Calvin looked around the store at the sagging liquor counters and the display shelves. Like most ghetto establishments the shelves held no candy bars or cigarettes because of juvenile shoplifting. Calvin glanced at the rows of skin magazines and then at the elaborate sprinkler system which the white owner of the store had installed in case there was ever another black riot in Los Angeles.

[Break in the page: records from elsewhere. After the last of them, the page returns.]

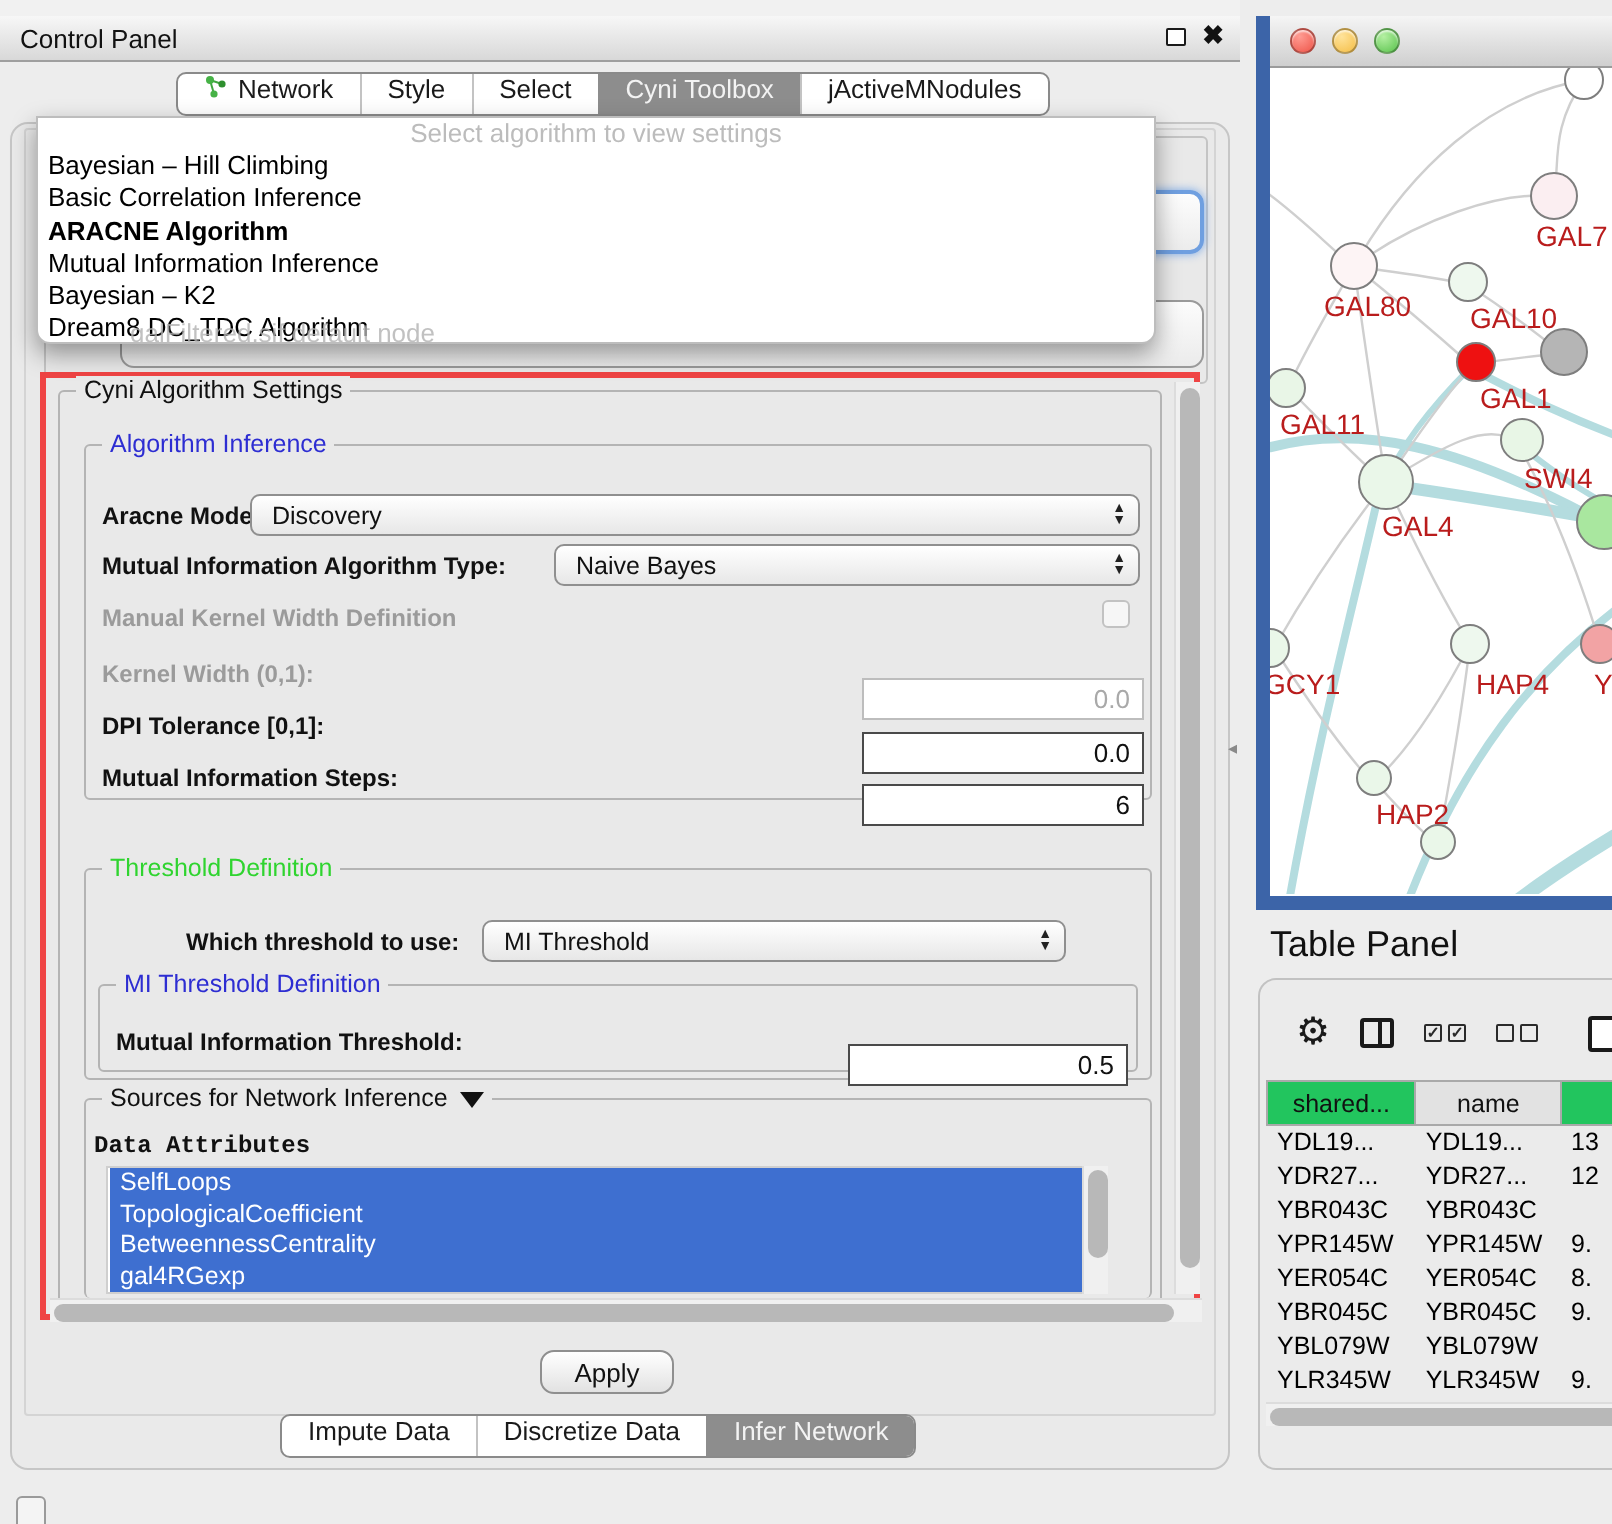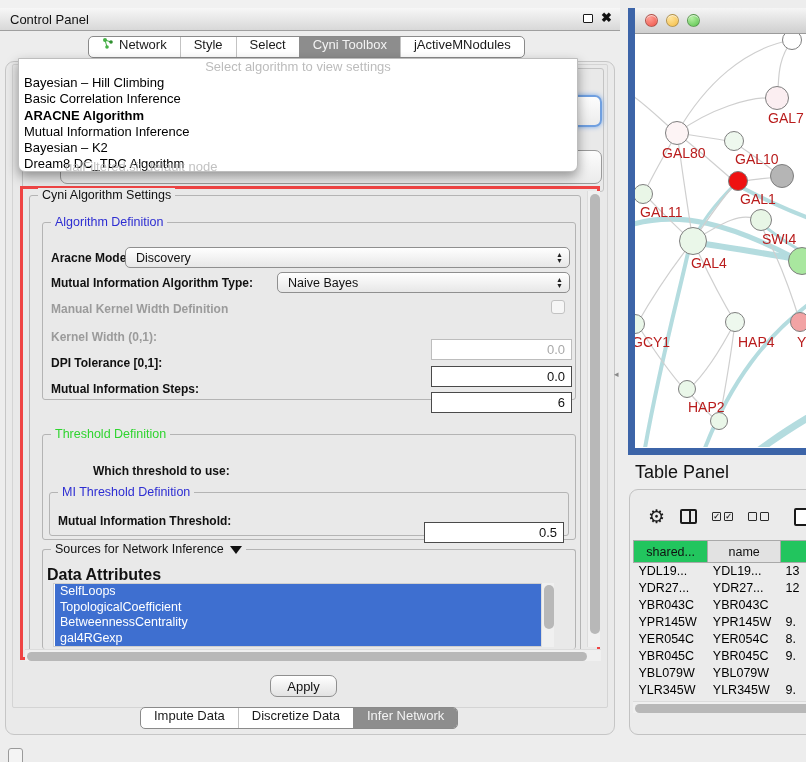"Algorithm Definition" span.gb-title { text: Definition -> Inference }
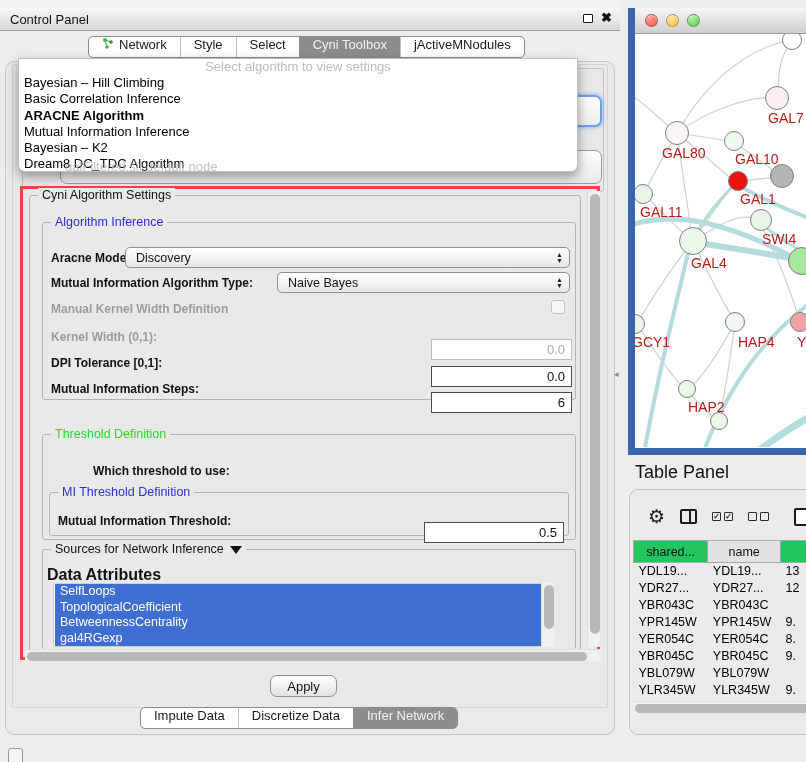"MI Threshold" div.combo { html: none -> <div> <span>MI Threshold</span> <span>▲<br>▼</span> </div> }
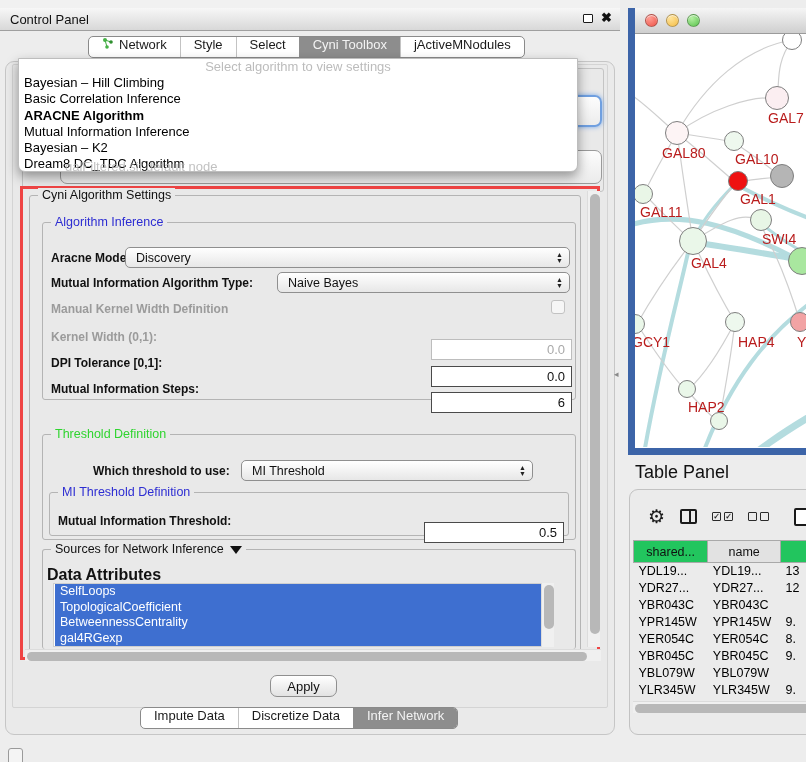"Data Attributes" span.lbl { font-family: none -> Liberation Mono, monospace; font-size: 16px -> 12px }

The proprietor, Lolly Herman, had owned a store in Watts which had been looted and fire-bombed in 1965. He feared another black rebellion more than any antebellum plantation owner. The proprietor had all windows barred and a silent robbery alarm button situated in five strategic locations in the store: behind the counter, in the restroom in case a thief would force him in there, in the cold storage locker if that should be where he was forced to go, near the back door of the store which led out into the yard that was enclosed by a ten foot chain link fence with five strands of barbed wire around the top, and finally in the money room which was just to the side of the counter and enclosed by ceiling high sheets of bulletproof glass. The door to the money room was electrically controlled as was the swinging wrought iron gate which protected the front door when the premises were secured at 2:00 A.M.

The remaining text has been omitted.